When you put it like that, Your Honor ...

It's sometimes fun to read the first sentence of an appellate decision and guess who won. This example (via Bashman) does not disappoint:
The question this appeal presents is whether Florida’s license requirement for interior designers practicing in commercial settings within the state violates the United States Constitution.
If you're thinking that doesn't sound too good for the renegade interior designers, you are correct.

Dorothea de Lieven

The waltz, originally a German country dance, appeared in revolutionary France in 1793, and spread from Napoleon's Court to St. Petersburg and Vienna. Madame de Lieven brought it to England in 1812, but did not venture to dance it at Almack's until Tsar Alexander, on his visit to London in 1816, danced it there with her. A dance in which the man seized his partner around the waist and clasped her to him, in public, had not been known in polite society since the sixteenth century, and it naturally created a sensation; and in the atmosphere of Almack's in Regency days, it could hardly have the innocent significance which it had, as an already established custom, in staid Victorian times. Even after the Tsar had set an example, most members hesitated to dance the waltz; but Captain Gronow states that in course of time Palmerston might be seen 'describing an infinite number of circles with Madame de Lieven', and the Austrian chargé d'affaires, Baron Neumann, waltzed regularly with the Princess Esterhazy.
-- Jasper Ridley, Lord Palmerston, at 43.

The Princess Lieven (a German married to a Russian noble) was at different times the mistress of Guizot and of Metternich, and had more to occupy her mind than waltzes:
Princess Lieven “succeeded in inspiring a confidence” with prominent men “until now unknown in the annals of England”, wrote Russian foreign minister Count Nesselrode. Her friendships with George IV, Prince Metternich, the Duke of Wellington, George Canning, Count Nesselrode, Lord Grey, and François Guizot gave Dorothea Lieven the opportunity to exercise authority in the diplomatic councils of Great Britain, France, and Russia. She was a political force, a position reached by no other contemporary female.
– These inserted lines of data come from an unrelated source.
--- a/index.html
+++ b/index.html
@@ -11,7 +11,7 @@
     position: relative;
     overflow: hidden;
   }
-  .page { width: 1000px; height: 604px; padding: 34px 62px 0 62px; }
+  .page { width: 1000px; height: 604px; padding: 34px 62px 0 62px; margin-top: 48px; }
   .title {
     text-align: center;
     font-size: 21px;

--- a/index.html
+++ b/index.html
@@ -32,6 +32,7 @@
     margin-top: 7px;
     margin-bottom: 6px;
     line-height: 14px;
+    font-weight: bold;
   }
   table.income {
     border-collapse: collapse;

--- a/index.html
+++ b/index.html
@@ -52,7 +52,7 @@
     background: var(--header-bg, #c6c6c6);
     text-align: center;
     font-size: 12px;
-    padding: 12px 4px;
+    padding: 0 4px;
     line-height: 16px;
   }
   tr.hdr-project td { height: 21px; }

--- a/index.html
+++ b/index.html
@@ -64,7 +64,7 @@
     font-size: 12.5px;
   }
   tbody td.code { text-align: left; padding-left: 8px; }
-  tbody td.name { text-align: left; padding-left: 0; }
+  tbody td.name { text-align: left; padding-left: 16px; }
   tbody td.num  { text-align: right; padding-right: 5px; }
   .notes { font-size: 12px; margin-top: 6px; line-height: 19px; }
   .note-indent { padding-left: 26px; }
The Princess participated, either directly or indirectly, in every major diplomatic event between 1812-1857. She knew “everyone in the Courts and cabinets for thirty or forty years”; she “knew all the secret annals of diplomacy”, wrote a French diplomat. Palmerston seems to have resented her interference, writing " a busy woman must do harm because she can do no good."
That was ungracious of Palmerston to his erstwhile dancing partner and, it may be, mistress.

There seem to have been a couple of English biographies of her, none in print. This 1903 review by Sydney Smith of one volume of her many letters (they are important sources for diplomatic history) goes into her biography in some detail, including her introduction of the waltz to England -- in 1816, says Smith.
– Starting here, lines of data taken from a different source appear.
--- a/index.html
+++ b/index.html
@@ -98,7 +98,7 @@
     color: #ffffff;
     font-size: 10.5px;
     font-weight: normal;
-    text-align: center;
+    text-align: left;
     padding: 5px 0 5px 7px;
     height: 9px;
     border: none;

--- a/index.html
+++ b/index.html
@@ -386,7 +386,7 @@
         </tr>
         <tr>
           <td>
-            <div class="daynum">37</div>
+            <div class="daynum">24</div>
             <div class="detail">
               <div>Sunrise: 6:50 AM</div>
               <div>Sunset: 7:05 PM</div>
... Nicholas I's deficiencies as a human being have been well recorded by Edward Crankshaw and others, but Smith's review provides a new example. The Tsar did not approve of the princess's leaving Russia to settle in Paris, after two of her sons had died in St. Petersburg:
Incredible as it may seem, he did not permit her husband to announce to her the death of a third son, which she only learned through a letter addressed to him being returned to her through the post with the word 'Dead' written on the envelope.
... And she was a Lutheran! Philip Mansel, Paris Between Empires: Monarchy and Revolution 1815-1848, at 334. Her [husband's] family was Baltic German, tho she seems to have identified strongly with Russia. [Correcting basic stupidity on my part.]
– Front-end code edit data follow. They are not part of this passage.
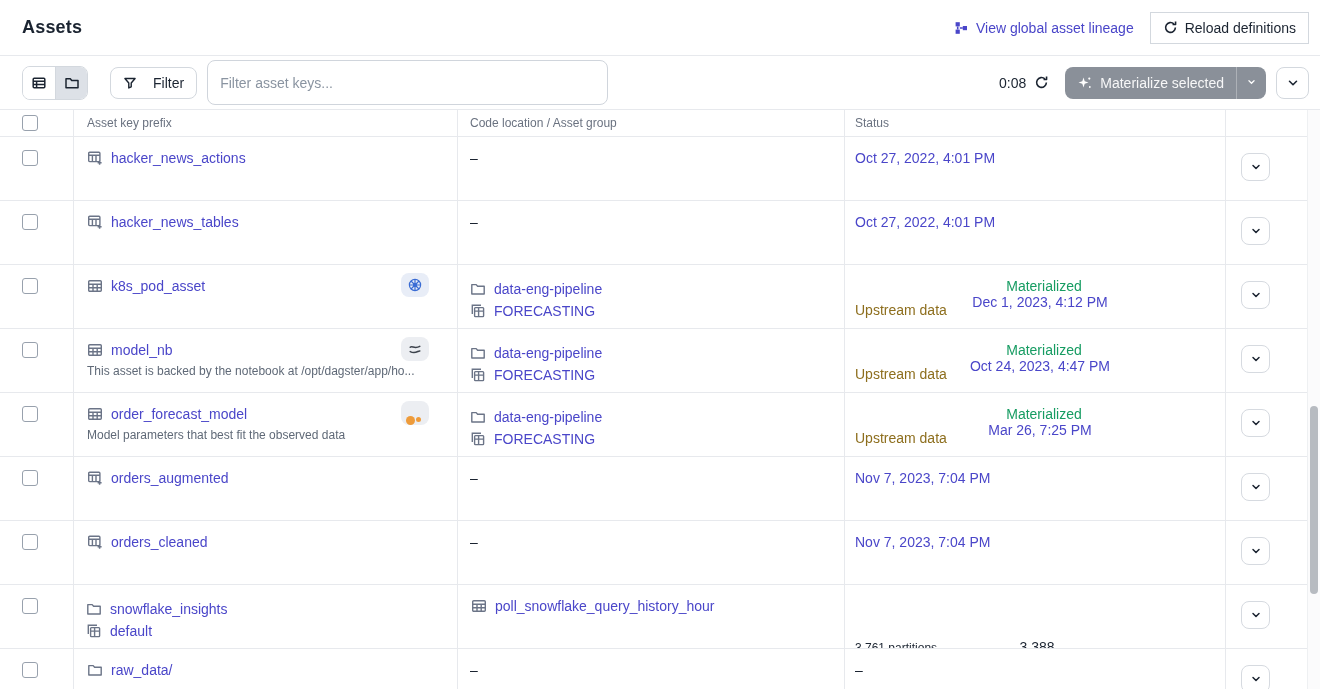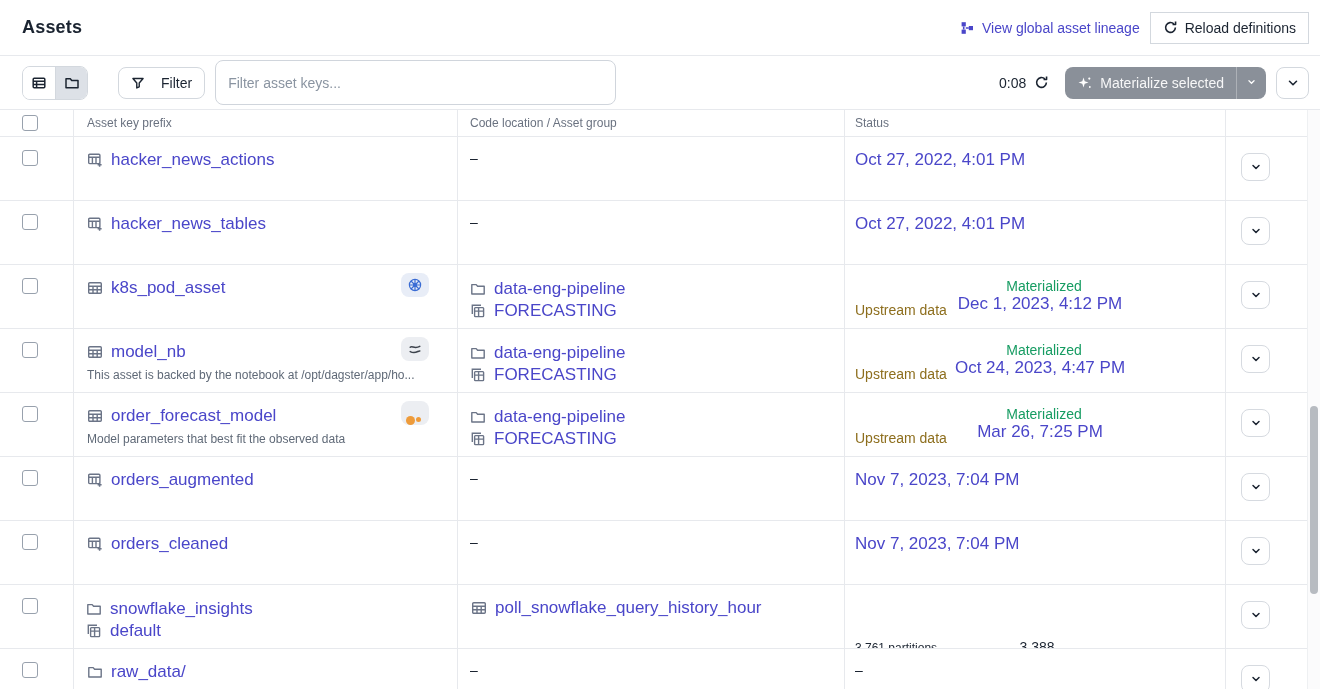--- a/index.html
+++ b/index.html
@@ -11,7 +11,7 @@
   .top-header { height:56px; display:flex; align-items:center; justify-content:space-between;
     padding:0 11px 0 22px; border-bottom:1px solid #e7e9ed; background:#fff; }
   .page-title { font-size:18px; font-weight:700; letter-spacing:.2px; }
-  .top-right { display:flex; align-items:center; gap:10px; }
+  .top-right { display:flex; align-items:center; gap:16px; }
   .lineage-link { display:flex; align-items:center; gap:7px; color:#4a46c9; font-size:14px; cursor:pointer; }
   .btn { display:flex; align-items:center; gap:7px; height:32px; padding:0 12px;
     border:1px solid #d3d8de; border-radius:0; background:#fff; font-size:14px; color:#1b2431;

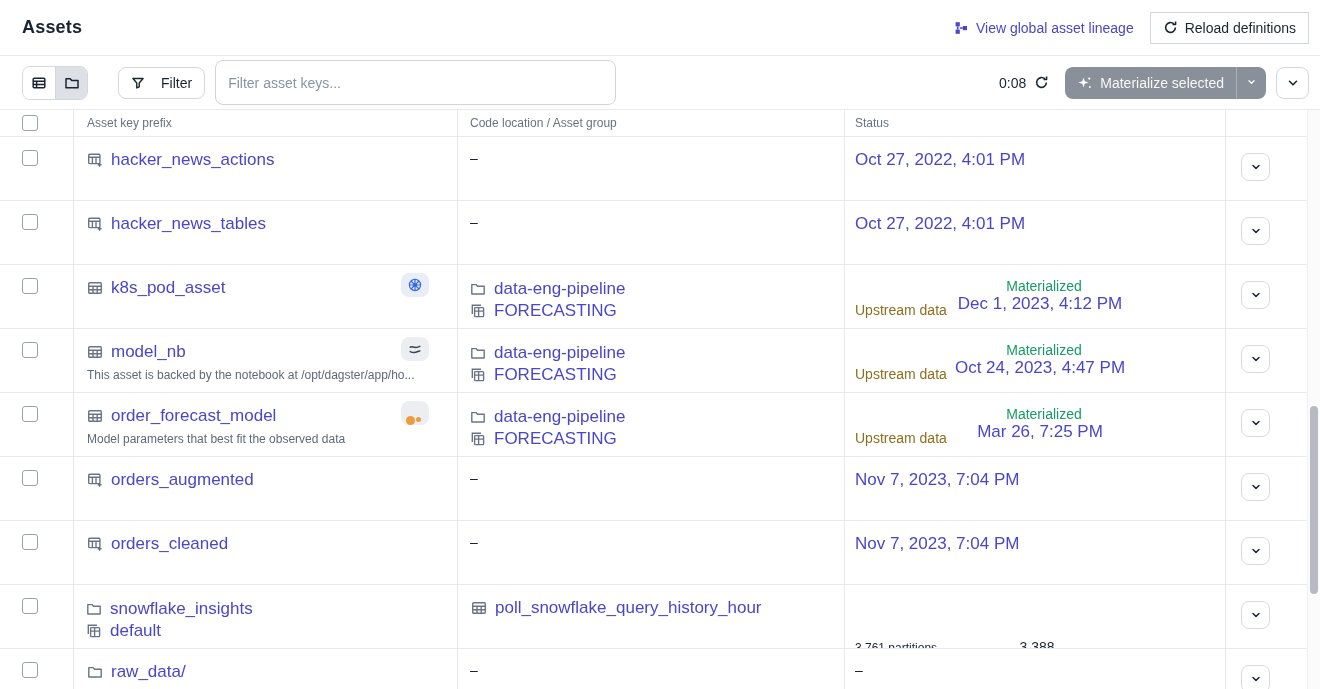--- a/index.html
+++ b/index.html
@@ -24,7 +24,7 @@
     background:#fff; border:none; cursor:pointer; }
   .seg-btn + .seg-btn { border-left:1px solid #d3d8de; }
   .seg-btn.active { background:#dde1e7; }
-  .filter-btn { margin-left:30px; border-radius:8px;gap:16px; }
+  .filter-btn { margin-left:22px; border-radius:8px;gap:16px; }
   .search-input { margin-left:10px; width:401px; height:45px; border:1px solid #d0d5dc; border-radius:8px;
     padding:0 12px; font-size:14px; font-family:inherit; color:#1b2431; outline:none; }
   .search-input::placeholder { color:#8a94a1; }

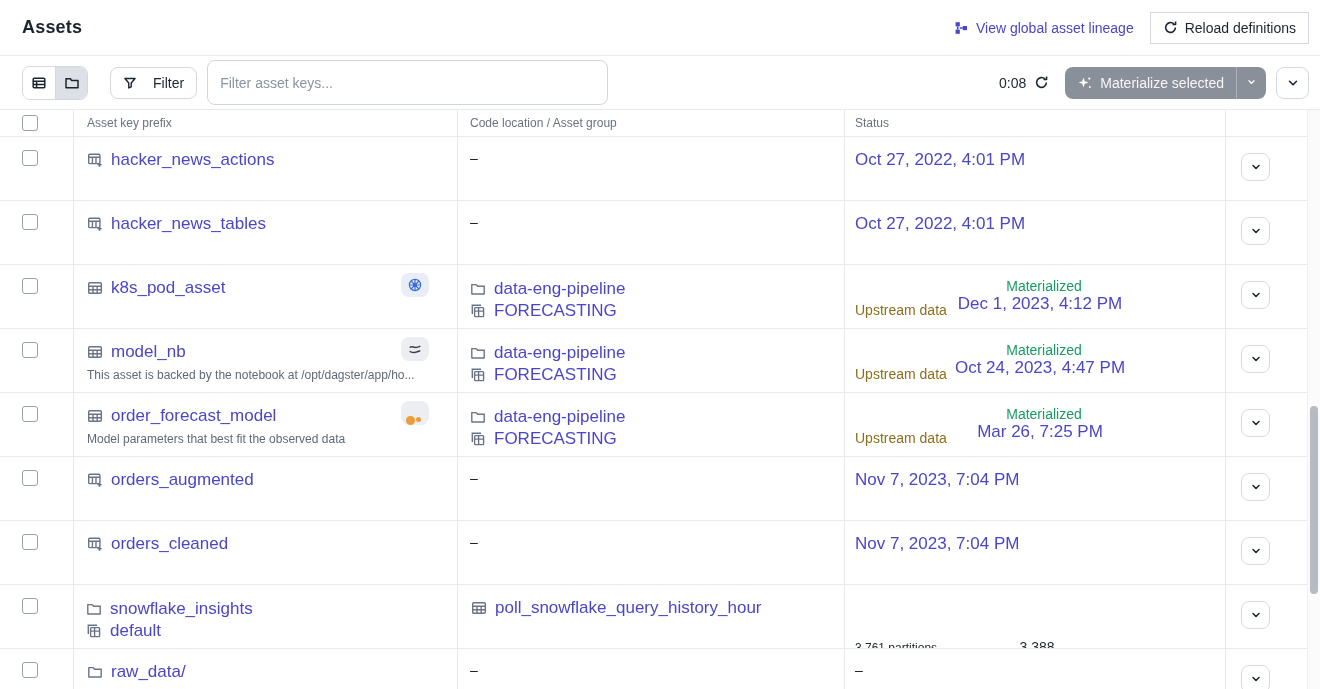--- a/index.html
+++ b/index.html
@@ -60,7 +60,7 @@
   .c-check { padding-left:22px; }
   .c-asset { padding-left:13px; padding-right:12px; }
   .asset-line { display:flex; align-items:center; gap:8px; }
-  .link { color:#4a46c9; font-size:17px; text-decoration:none; cursor:pointer; }
+  .link { color:#4a46c9; font-size:14px; text-decoration:none; cursor:pointer; }
   .desc { margin-top:6px; font-size:12px; color:#5f6977; white-space:nowrap; }
   .badge { position:absolute; right:28px; top:8px; width:28px; height:24px; border-radius:8px;
     background:#eceef2; display:flex; align-items:center; justify-content:center; }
Maybe it's not an empire when you're just keeping the coloreds in line

Apropos of Huckabee Hound's latest "Obama grew up in Kenya" dog-whistle -- hey, is it really a dog-whistle if the rest of us can hear it too? -- Andrew Sullivan finds himself puzzled:
And as a Brit, I have to say I find it remarkable to hear Americans of all people deny that the British Empire was, in fact, imperialist. Well, wasn't it? I mean: how else would you describe British rule in Kenya? Enhanced occupation techniques?